Dizem que o mundo só anda/ tendo à frente um capataz.

in “Os índios da meia-praia”, Zeca Afonso

 

A História de Moçambique é um lugar onde flutua o poder criativo de Licínio Azevedo. Depois de a ter ficcionado de diversas formas, por exemplo, em Coração forte – relatos do povo armado (histórias, 1982), Virgem Margarida (filme, 2012) e Comboio de sal e açúcar (filme, 2016), com efeito, mais uma vez o realizador regressa ao passado para de lá retirar emoções de uma época que teima em emitir mensagens ao presente. A curta-metragem Nhinguitimo, adaptada do conto de Luís Bernardo Honwana, expressa essa vocação do cineasta olhar para trás como quem pensa o seu tempo no espaço onde habita.

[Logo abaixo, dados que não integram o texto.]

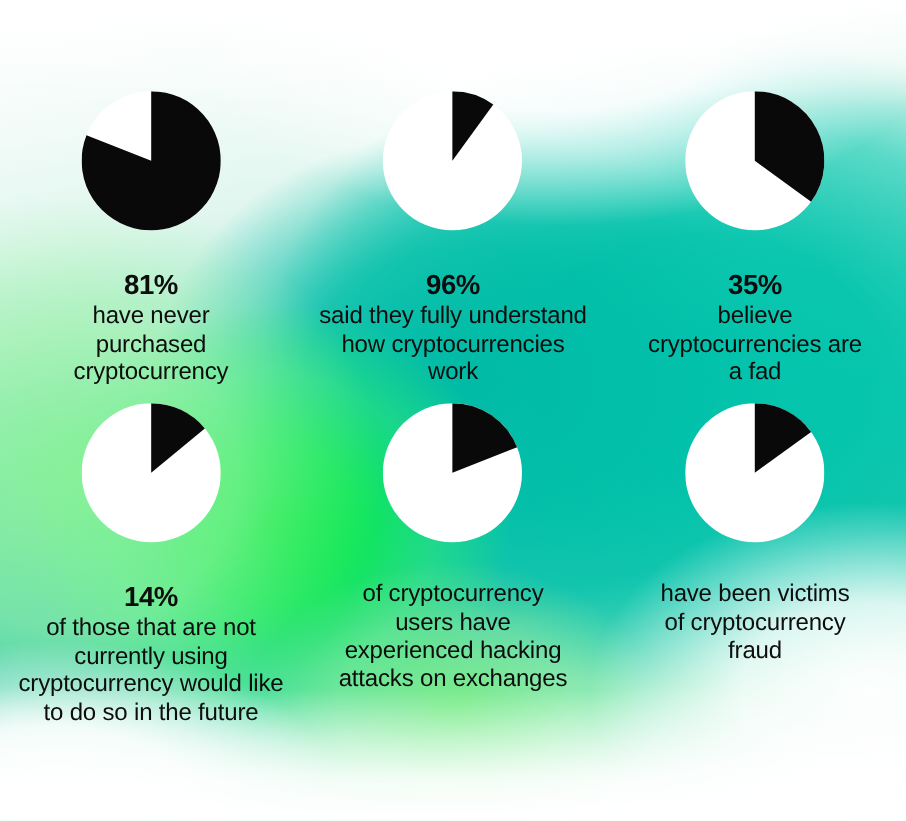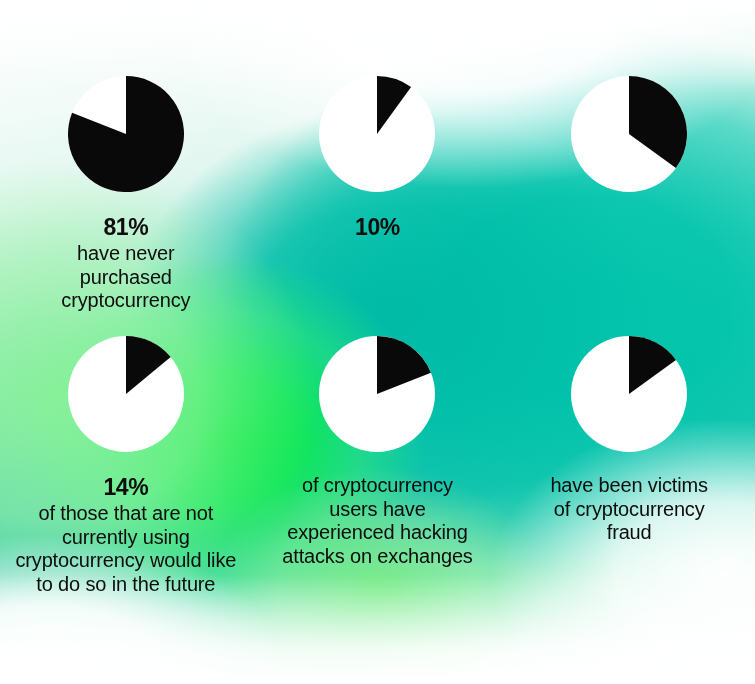"81%" .stat-cell { gap: none -> 10px }
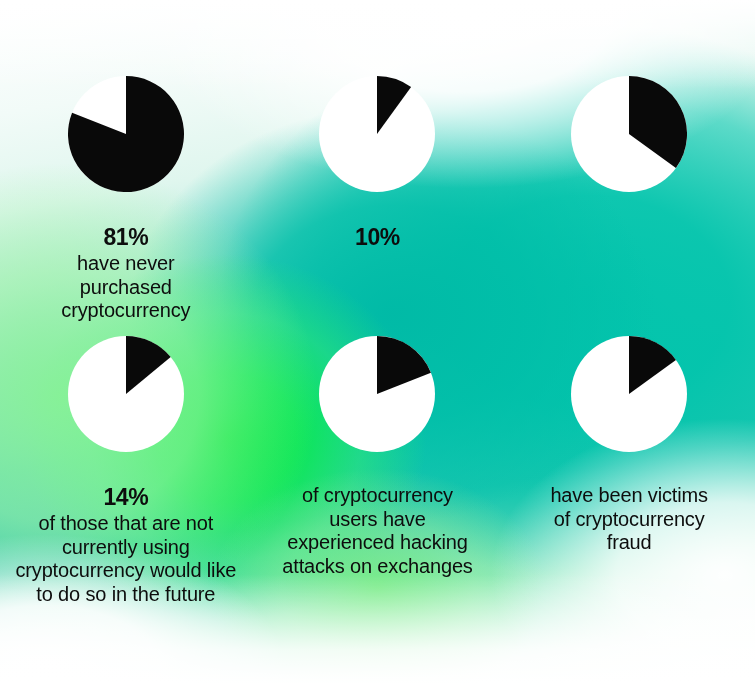"10%" span.stat-percent { text: 10% -> 96% }
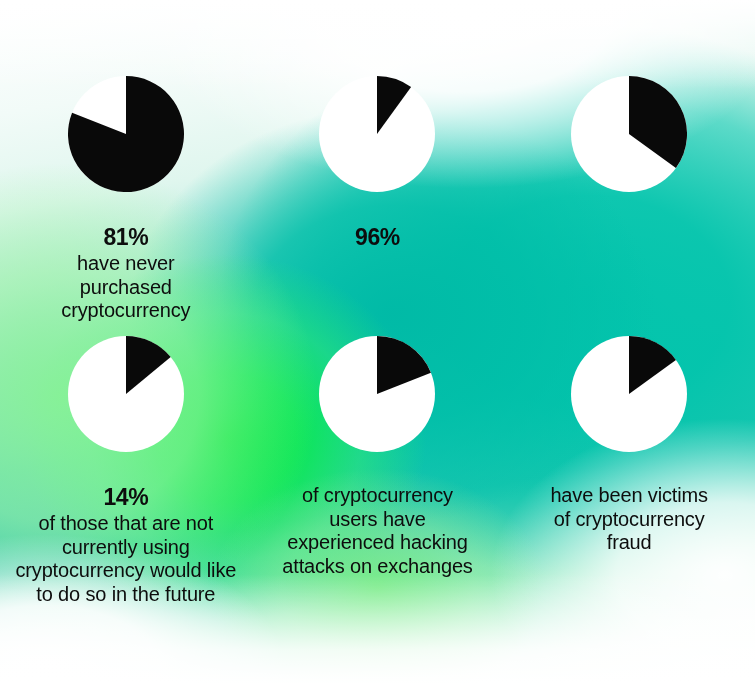"35%" div.stat-text { html: none -> <div> <span>35%</span> <span>believe cryptocurrencies are a fad</span> </div> }
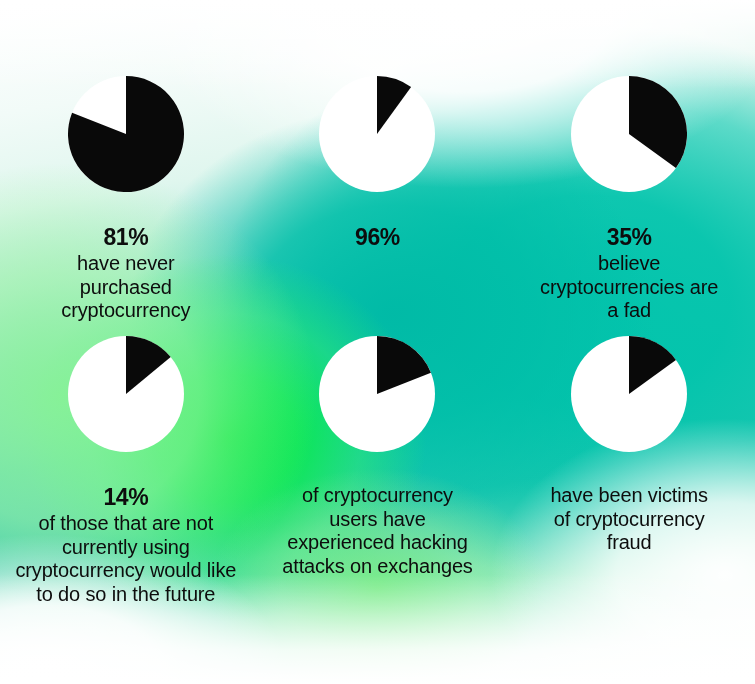"said they fully understand" span.stat-desc { html: none -> <span>said they fully understand how cryptocurrencies work</span> }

Na versão da Ébano Multimédia e Mahla Filmes, Nhinguitimo é uma série de narrativas interligadas, curtas, mas profundas. No centro da história encontra-se Vírgula Oito (António Sitoi), uma personagem tão sonhadora quanto inconformada com as adversidades impostas a si e a sua gente. No seu futuro cabem N’teasse (Silvana Pombal) e os fartos campos verdejantes que vaticinam uma vida conjugal confortada. No entanto, no auge dos seus vaticínios falíveis, eis que a ambição de um comerciante ordinário, Rodrigues (António Cabrita), corrompe o Administrador do lugar (Luís Sarmento), convencendo-o a arrancar as terras aráveis do pobre camponês. Aí logo se forma uma ficção que coloca a justiça apenas ao benefício dos mais fortes (os colonos portugueses), fazendo com que, como afirma Pepel, personagem de Albergue nocturno, de Máximo Gorki, a honra e a consciência sejam coisas boas para quem tem autoridade.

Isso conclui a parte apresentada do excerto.